● ABOUT THIS TASK
Each line below that contains "uuendamise" counts once; report the total and nothing more.

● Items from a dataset
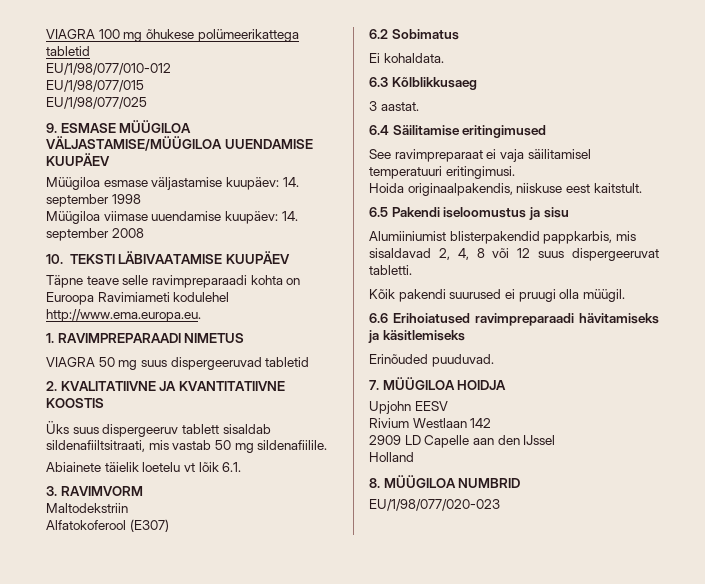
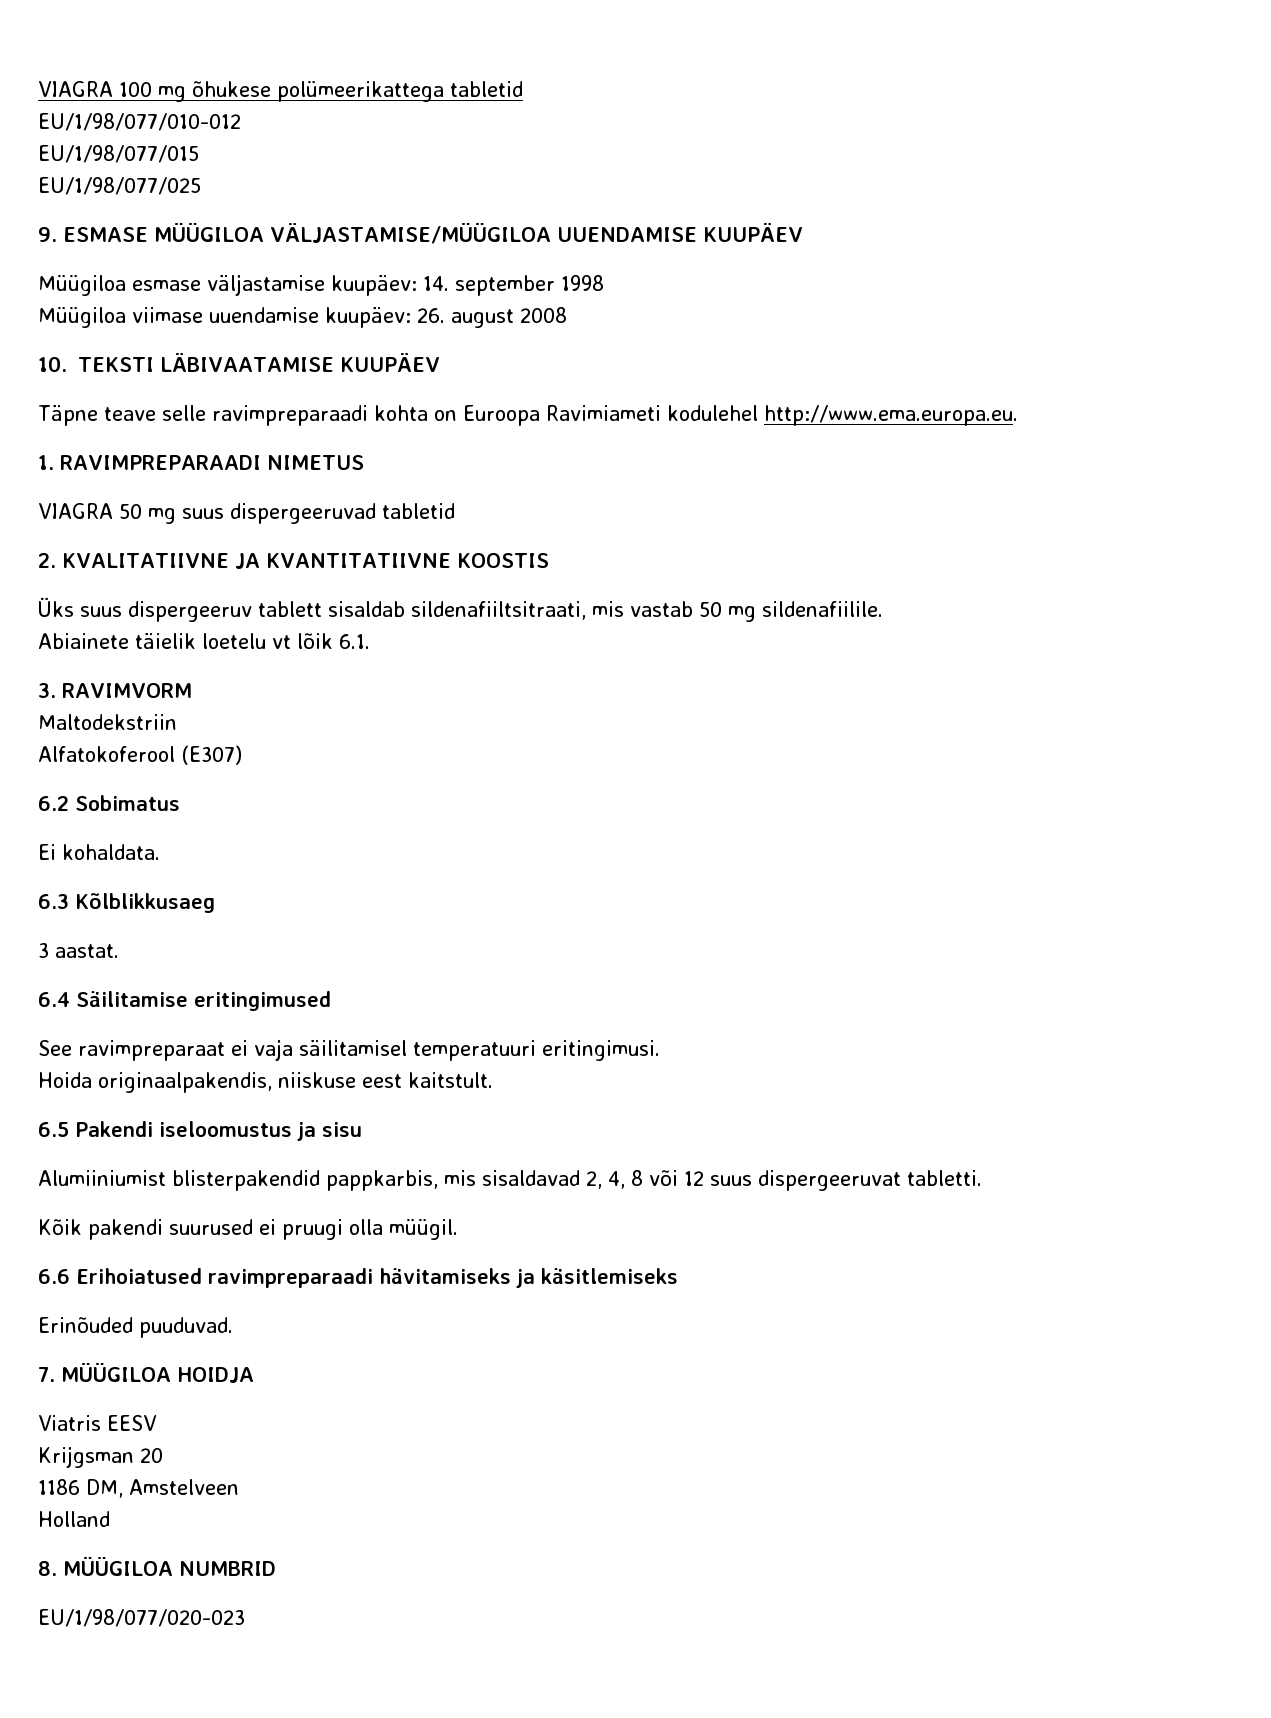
- Müügiloa viimase uuendamise kuupäev: 14. september 2008
+ Müügiloa viimase uuendamise kuupäev: 26. august 2008
- Upjohn EESV
+ Viatris EESV
- Rivium Westlaan 142
- 2909 LD Capelle aan den IJssel
+ Krijgsman 20
+ 1186 DM, Amstelveen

● TASK RESULT
2